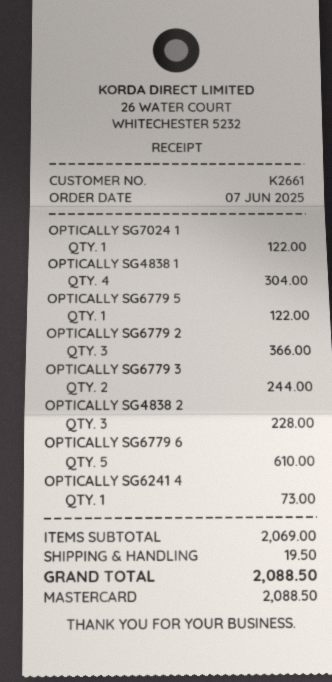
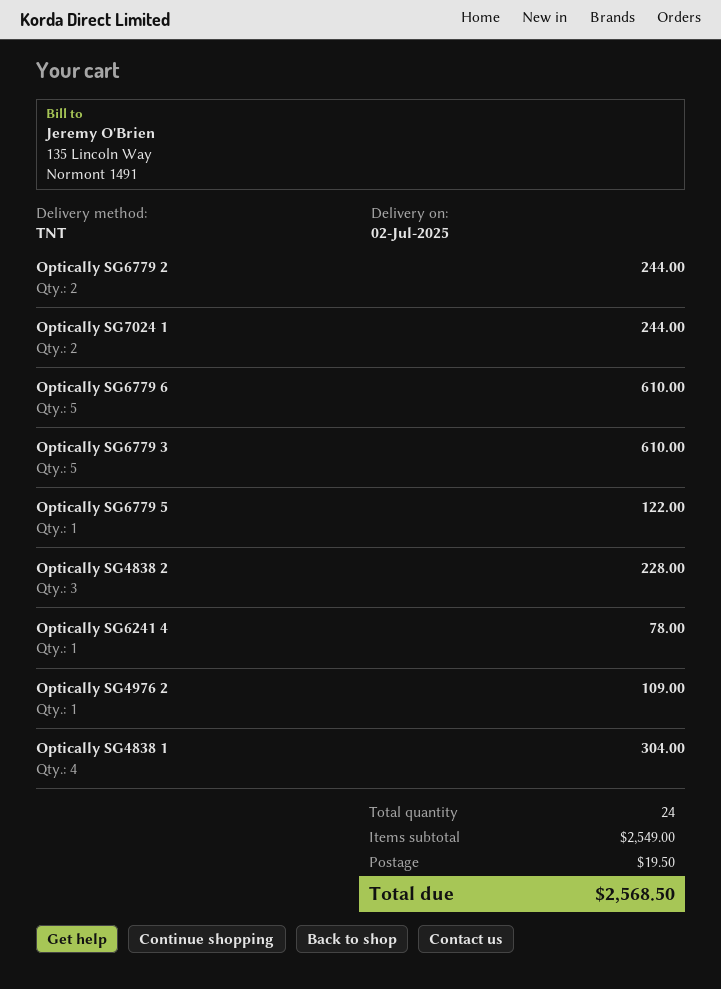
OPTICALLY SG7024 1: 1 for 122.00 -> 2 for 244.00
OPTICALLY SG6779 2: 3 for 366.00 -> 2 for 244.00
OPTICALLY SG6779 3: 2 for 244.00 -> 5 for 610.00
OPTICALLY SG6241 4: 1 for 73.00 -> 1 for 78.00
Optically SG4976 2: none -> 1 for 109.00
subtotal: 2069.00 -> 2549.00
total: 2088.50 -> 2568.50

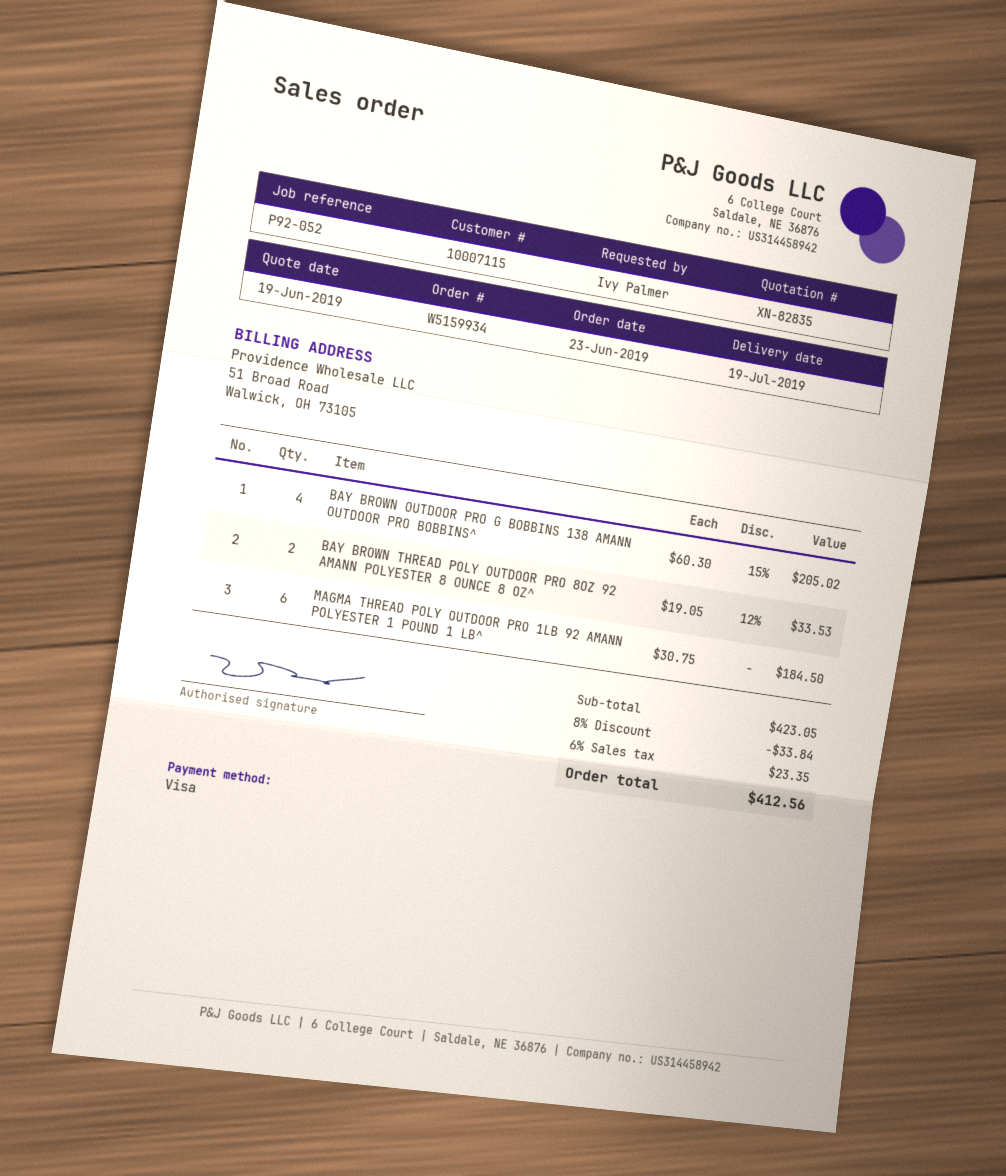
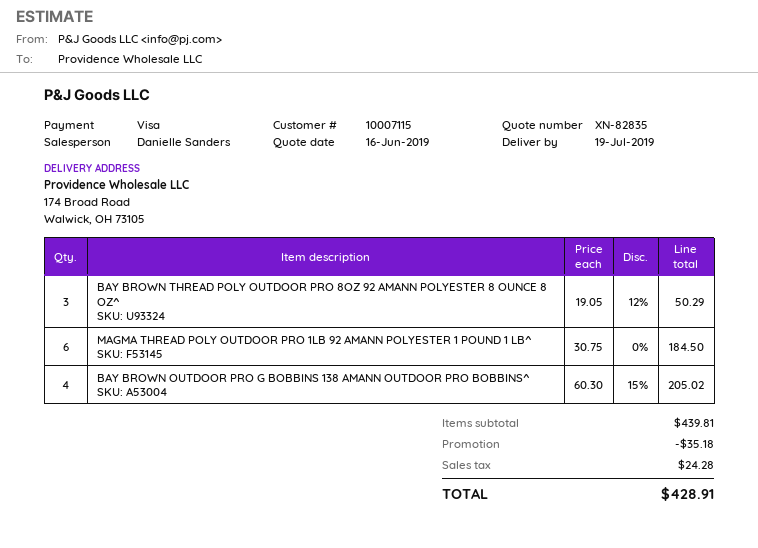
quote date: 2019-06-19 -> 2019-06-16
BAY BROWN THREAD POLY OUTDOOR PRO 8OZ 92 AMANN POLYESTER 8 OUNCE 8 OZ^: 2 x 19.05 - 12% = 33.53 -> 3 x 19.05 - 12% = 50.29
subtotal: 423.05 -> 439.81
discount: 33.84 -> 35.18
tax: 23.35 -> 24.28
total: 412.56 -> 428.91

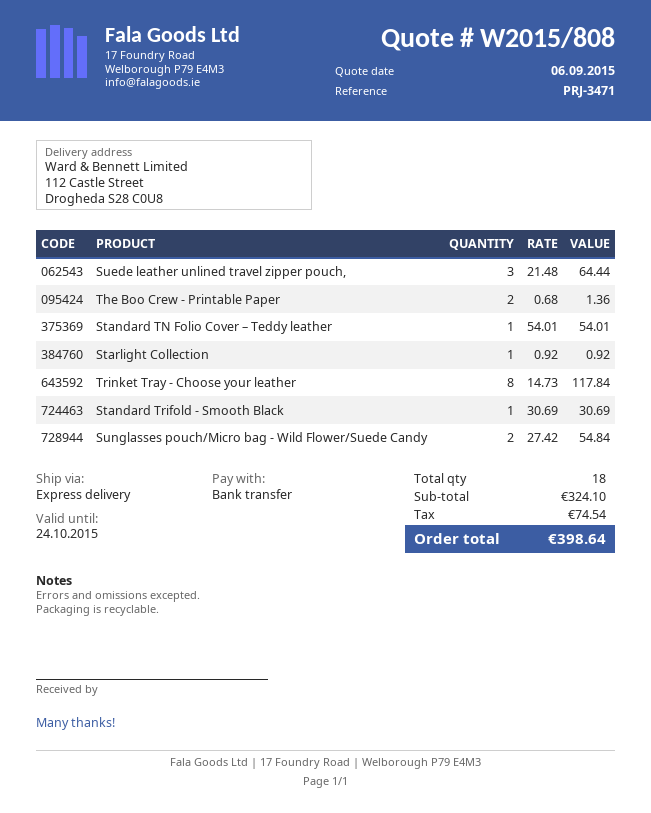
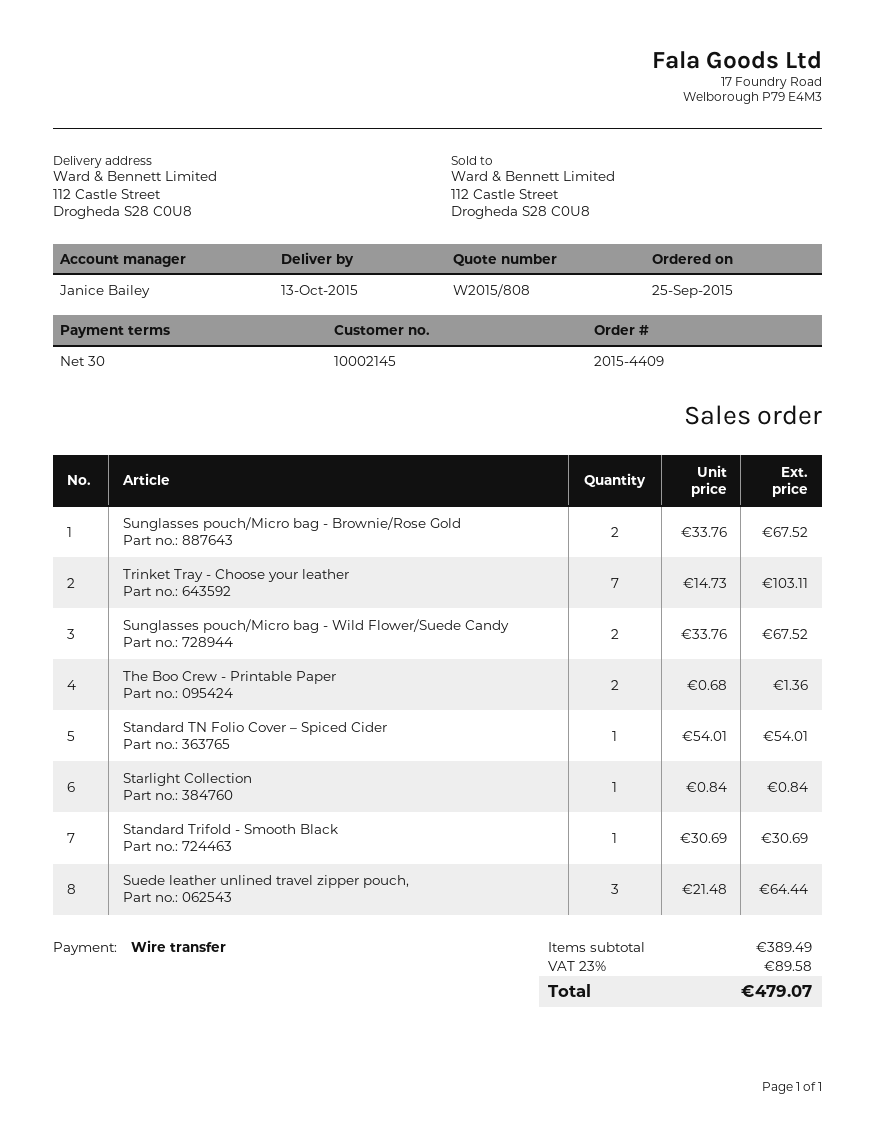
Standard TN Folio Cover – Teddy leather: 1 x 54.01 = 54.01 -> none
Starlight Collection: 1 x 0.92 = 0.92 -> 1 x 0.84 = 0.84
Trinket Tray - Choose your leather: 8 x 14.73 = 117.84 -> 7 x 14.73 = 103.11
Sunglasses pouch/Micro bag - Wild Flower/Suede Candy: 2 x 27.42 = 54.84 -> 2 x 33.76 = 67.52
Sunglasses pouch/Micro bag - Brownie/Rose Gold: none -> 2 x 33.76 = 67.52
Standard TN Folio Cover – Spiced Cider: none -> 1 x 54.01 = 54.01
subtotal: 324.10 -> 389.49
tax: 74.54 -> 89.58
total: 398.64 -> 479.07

# EXERCISE OBJECTIVE:
Go to the line above that contains "OPTICALLY SG6241 4: 1" and reproduce everything exactly from there through the line that contains "Starlight Collection: 1", leaving out the pictures.

# ANSWER SECTION:
OPTICALLY SG6241 4: 1 for 73.00 -> 1 for 78.00
Optically SG4976 2: none -> 1 for 109.00
subtotal: 2069.00 -> 2549.00
total: 2088.50 -> 2568.50

quote date: 2019-06-19 -> 2019-06-16
BAY BROWN THREAD POLY OUTDOOR PRO 8OZ 92 AMANN POLYESTER 8 OUNCE 8 OZ^: 2 x 19.05 - 12% = 33.53 -> 3 x 19.05 - 12% = 50.29
subtotal: 423.05 -> 439.81
discount: 33.84 -> 35.18
tax: 23.35 -> 24.28
total: 412.56 -> 428.91

Standard TN Folio Cover – Teddy leather: 1 x 54.01 = 54.01 -> none
Starlight Collection: 1 x 0.92 = 0.92 -> 1 x 0.84 = 0.84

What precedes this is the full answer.